• [PROVIDED ENTRIES]:
Segment Open
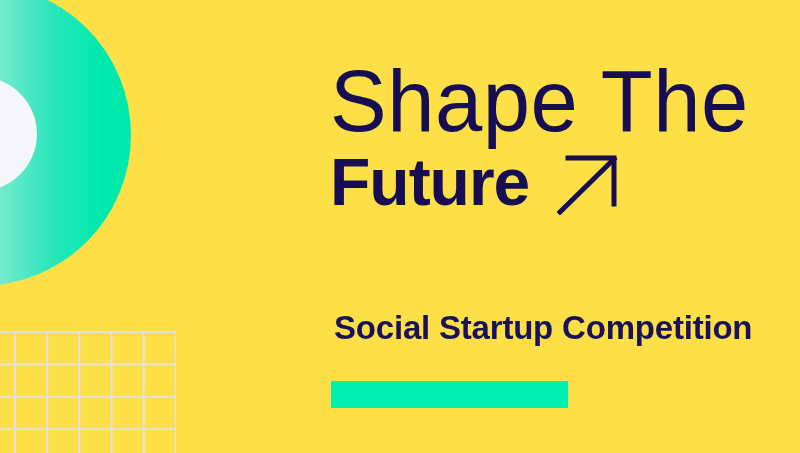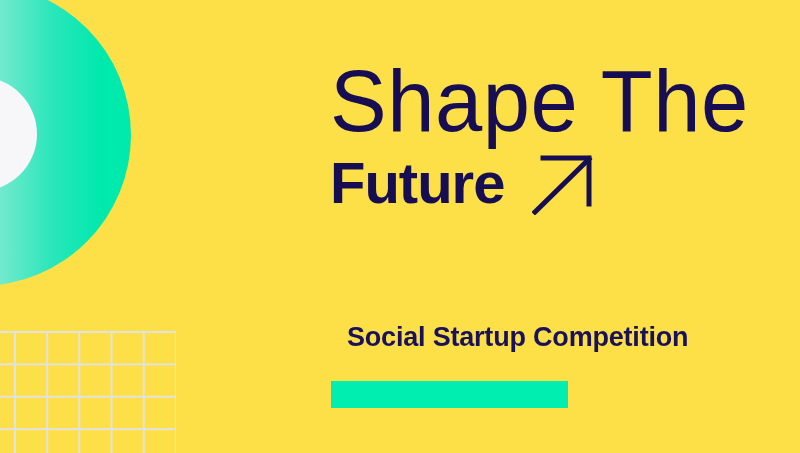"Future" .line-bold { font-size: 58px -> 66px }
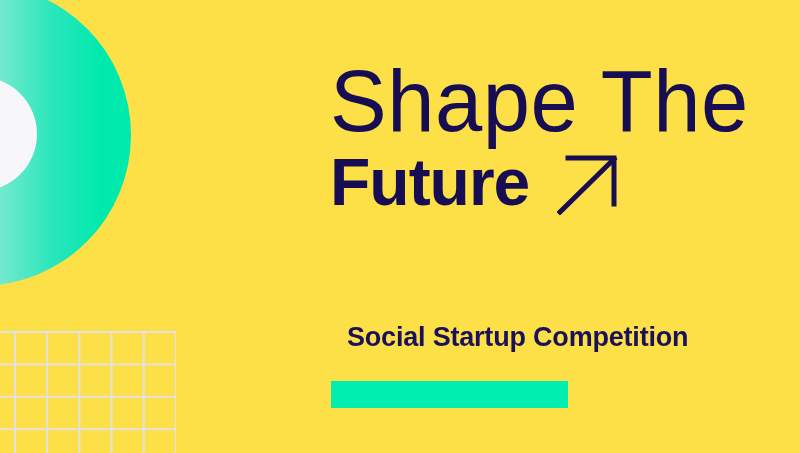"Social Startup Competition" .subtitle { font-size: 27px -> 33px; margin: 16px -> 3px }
Segment Closed
Segment Open
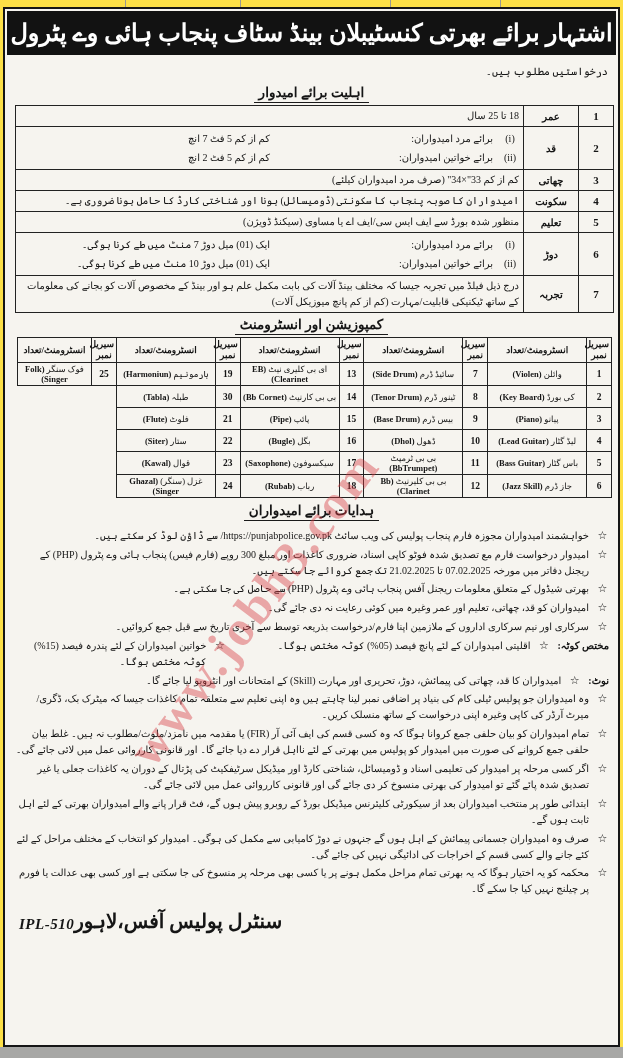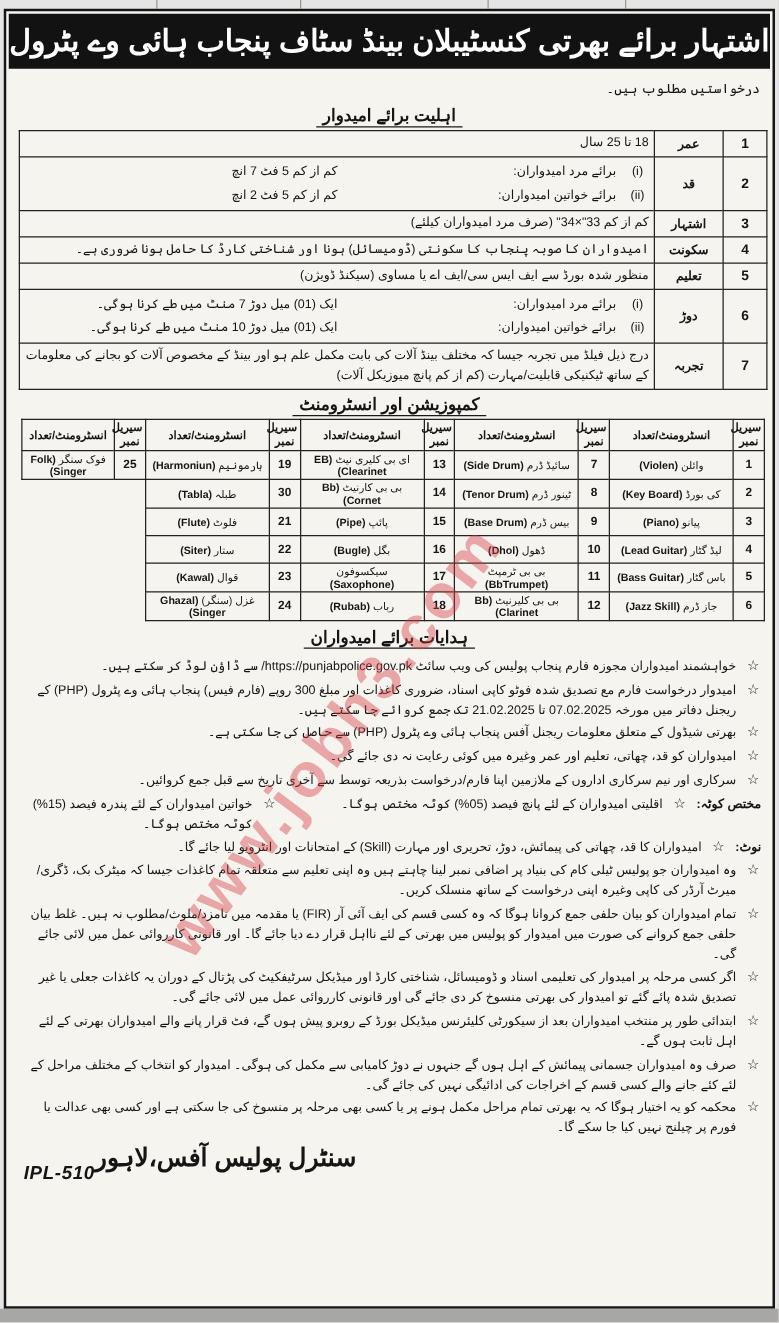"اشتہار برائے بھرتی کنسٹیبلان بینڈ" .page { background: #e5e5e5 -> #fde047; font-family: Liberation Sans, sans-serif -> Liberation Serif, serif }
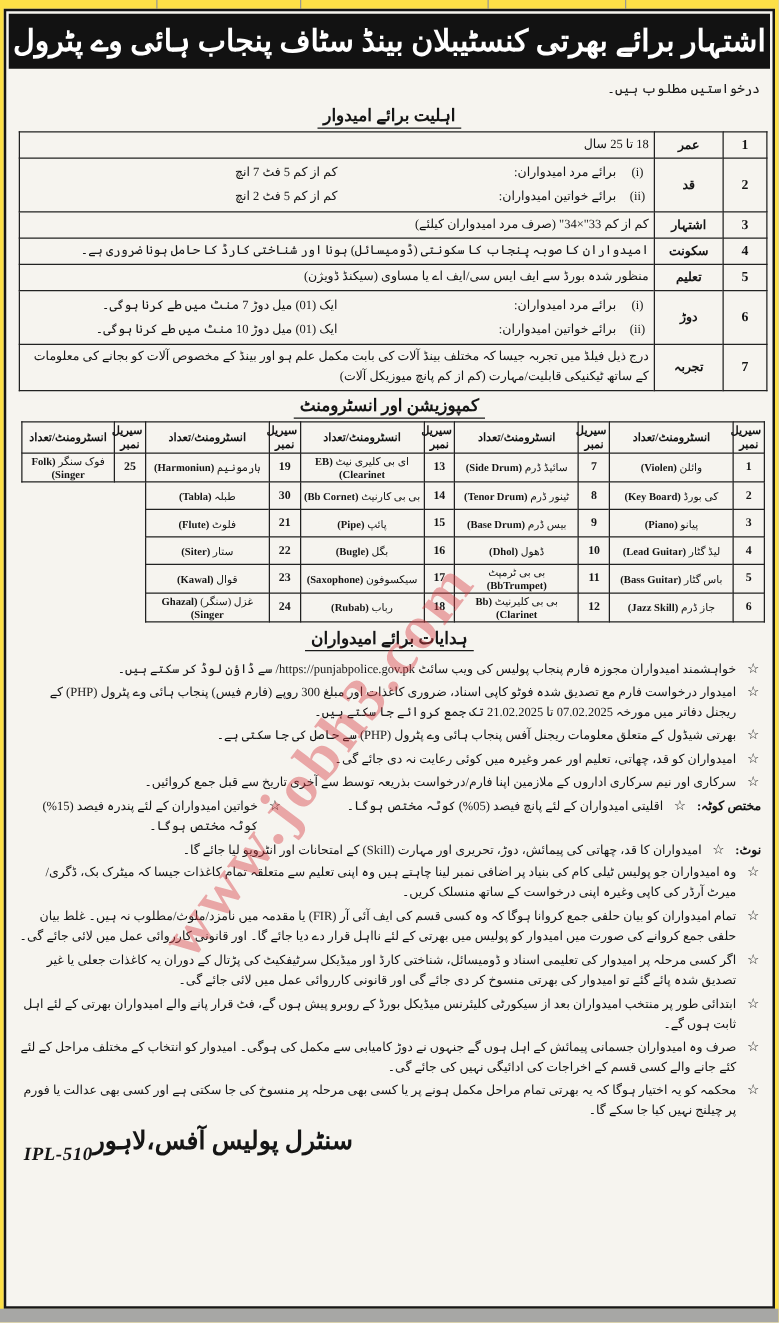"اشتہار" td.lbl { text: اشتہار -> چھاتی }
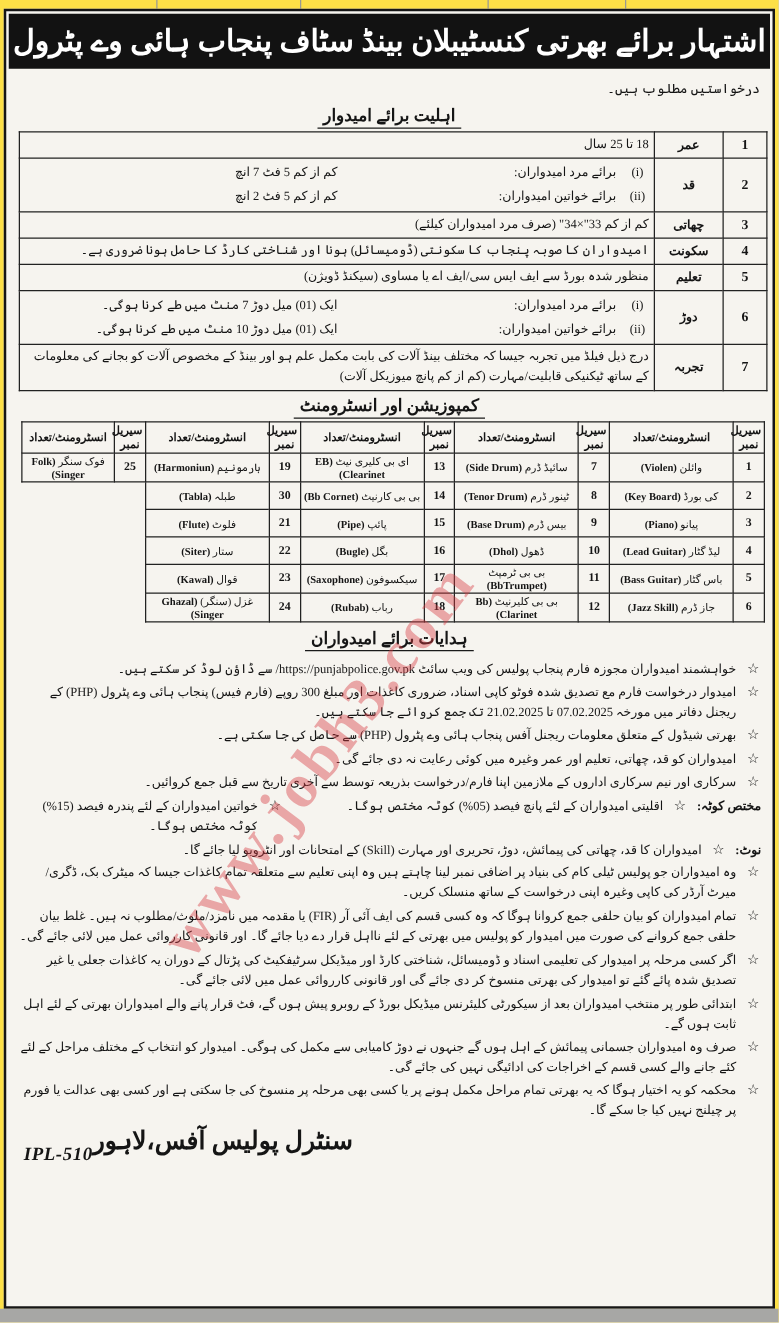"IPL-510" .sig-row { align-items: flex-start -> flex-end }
Segment Closed
• [TASK TO COMPLETE]:
Lines from the one above containing "font-size: 58px ->" down to the one containing "font-size: 27px ->" should be transcribed exactly, with both ends kept and no pictures.

• [TASK OUTPUT]:
"Future" .line-bold { font-size: 58px -> 66px }
"Social Startup Competition" .subtitle { font-size: 27px -> 33px; margin: 16px -> 3px }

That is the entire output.